|Image courtesy of HolyShirts.net|
Communions and confirmations. Around this time every year several pint-sized members of my family experience some religious rite of passage. Despite being quite experienced in the art of church dressing (2009’s hat-rick of consecutive weekend communions saw me in good stead), I'm struck for the umpteenth time with the issue of what to wear.
It's not like I can dock up in last season’s glad rags. We're family after all and there are several extenuating factors to bear in mind: formal church dress etiquette, protective covering for outside photographs, impressing relations you see at such ad hoc gatherings. This year also sees me front and centre as sponsor (a.k.a. Spiritual Guide) to my ten year old niece which means a more pious effort on my part. Tough brief.
I'm thinking maybe I should just cast aside tradition and make a bold statement. The ‘Mary is My Homegirl’ t-shirt I bought in Portobello Market could do nicely under a Stella McCartney suit. The message is unapologetic whilst also being ‘down with the kids’. Not too sure how the congregation would feel about that. Perhaps my Complex Geometries hooded cloak dress from Browns Focus would do. Grace Jones meet Cistercian monk? Maybe? Er...not.

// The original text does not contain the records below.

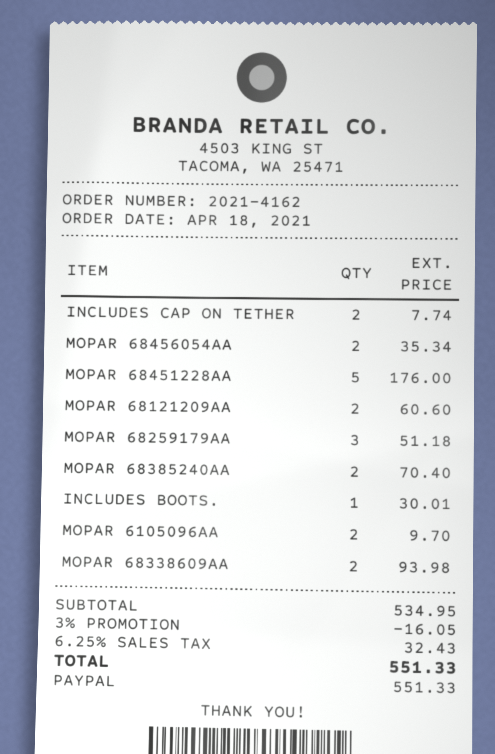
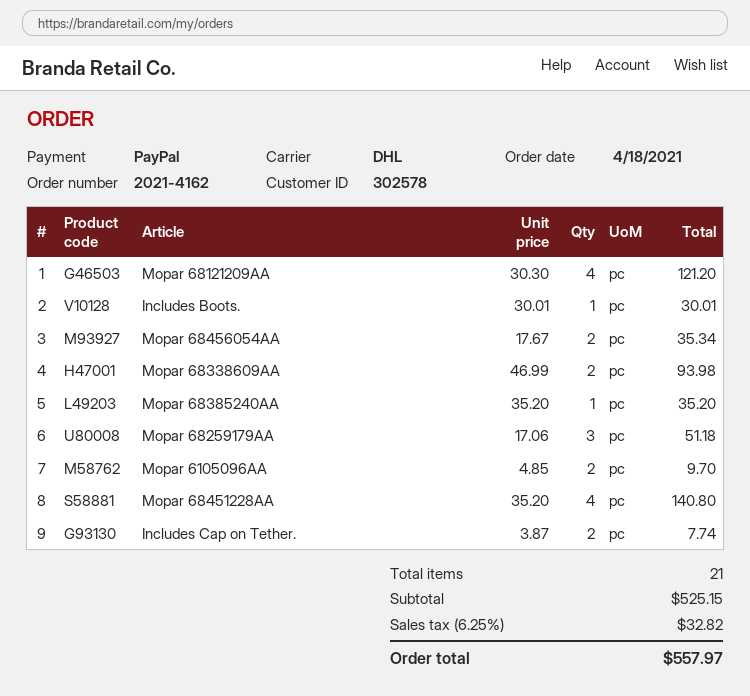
MOPAR 68451228AA: 5 for 176.00 -> 4 for 140.80
MOPAR 68121209AA: 2 for 60.60 -> 4 for 121.20
MOPAR 68385240AA: 2 for 70.40 -> 1 for 35.20
subtotal: 534.95 -> 525.15
discount: 3% = 16.05 -> none
tax: 6.25% = 32.43 -> 6.25% = 32.82
total: 551.33 -> 557.97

On these occasions, it would appear that caution is its own reward. My role as godmother fifteen years ago still haunts me – a scrunched head of long curls, brown velvet jacket, matching trousers and striped shirt resulted in a Cher / Superfly hybrid. Whether I was about to break into a rendition of ‘Turn Back Time’ or a Curtis Mayfield ditty was anyone’s guess. With that, it’s probably best to forget the curious incident of the church candles and my chiffon sleeves.
Not that I’m a Celine fan, but there’s something to be said for bland and inoffensive. Although it flies in the face of everything I believe in (and have crammed into my wardrobe), I may have to go the way of our subdued and stylish Gallic counterparts. No bells, no whistles, just plain dressing. Yawn.
Then again, if anyone does get the hump with my wardrobe choices (six foot stacked platforms anyone?), I’m in the right place. Something tells me that the confessional may not be quite the place for admitting one’s hyperstyling penchant. Forgive me Father, it’s been several years since I last bought anything basic. I wonder how that would wash?